What you need to do: Repeat exactly, and only, the lines below starting at the line that contains "- ./builds/allmusic-scraper-linux-amd64 -i mw0000275621 -f" and ending at the line that contains "- Windows 64bit", inclusive of both.

Supplied records:
::::

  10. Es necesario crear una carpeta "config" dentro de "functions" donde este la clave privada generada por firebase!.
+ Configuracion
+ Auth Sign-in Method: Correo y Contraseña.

::::

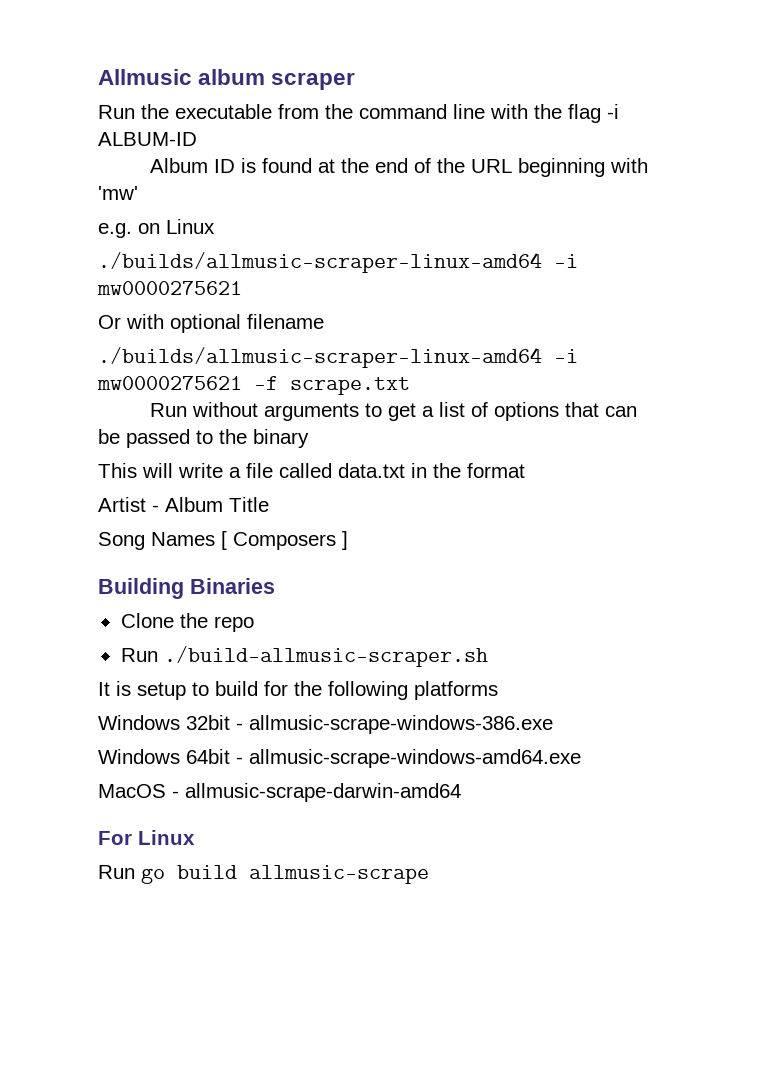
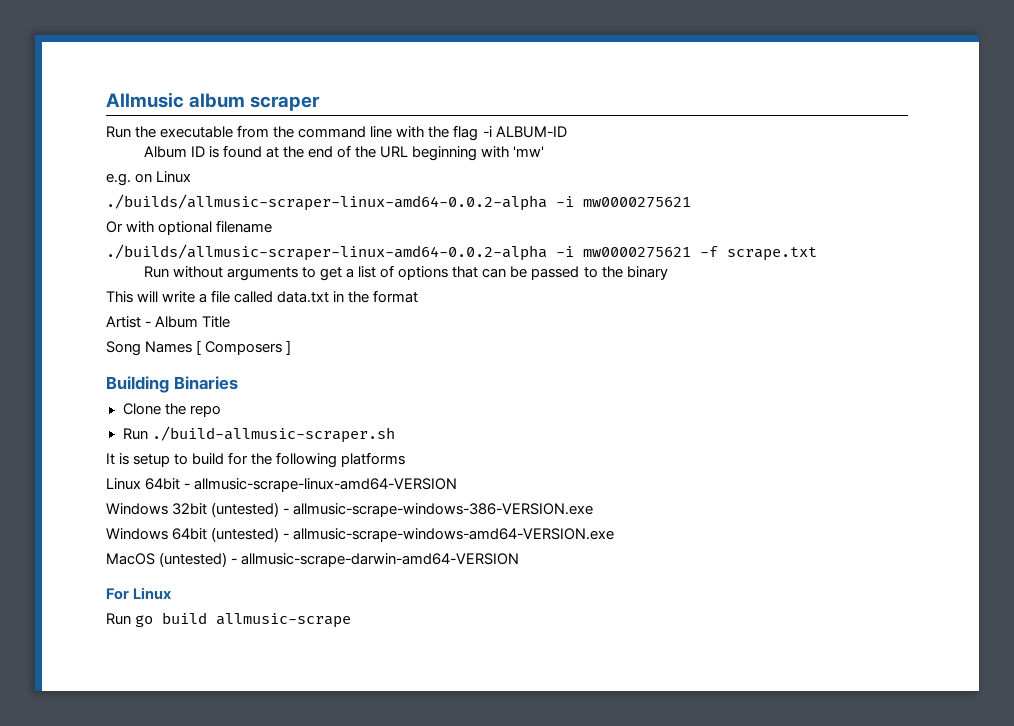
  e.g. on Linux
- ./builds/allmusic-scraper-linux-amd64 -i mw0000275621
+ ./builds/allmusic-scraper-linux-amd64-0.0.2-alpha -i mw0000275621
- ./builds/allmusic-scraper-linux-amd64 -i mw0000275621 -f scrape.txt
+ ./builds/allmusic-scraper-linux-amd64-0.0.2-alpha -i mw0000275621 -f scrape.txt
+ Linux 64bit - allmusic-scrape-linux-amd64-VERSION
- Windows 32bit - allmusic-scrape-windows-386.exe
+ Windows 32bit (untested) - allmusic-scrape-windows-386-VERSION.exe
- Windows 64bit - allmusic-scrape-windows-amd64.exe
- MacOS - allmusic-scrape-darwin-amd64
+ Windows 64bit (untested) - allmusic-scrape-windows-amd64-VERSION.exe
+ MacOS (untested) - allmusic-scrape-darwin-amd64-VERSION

::::

Task solution:
- ./builds/allmusic-scraper-linux-amd64 -i mw0000275621 -f scrape.txt
+ ./builds/allmusic-scraper-linux-amd64-0.0.2-alpha -i mw0000275621 -f scrape.txt
+ Linux 64bit - allmusic-scrape-linux-amd64-VERSION
- Windows 32bit - allmusic-scrape-windows-386.exe
+ Windows 32bit (untested) - allmusic-scrape-windows-386-VERSION.exe
- Windows 64bit - allmusic-scrape-windows-amd64.exe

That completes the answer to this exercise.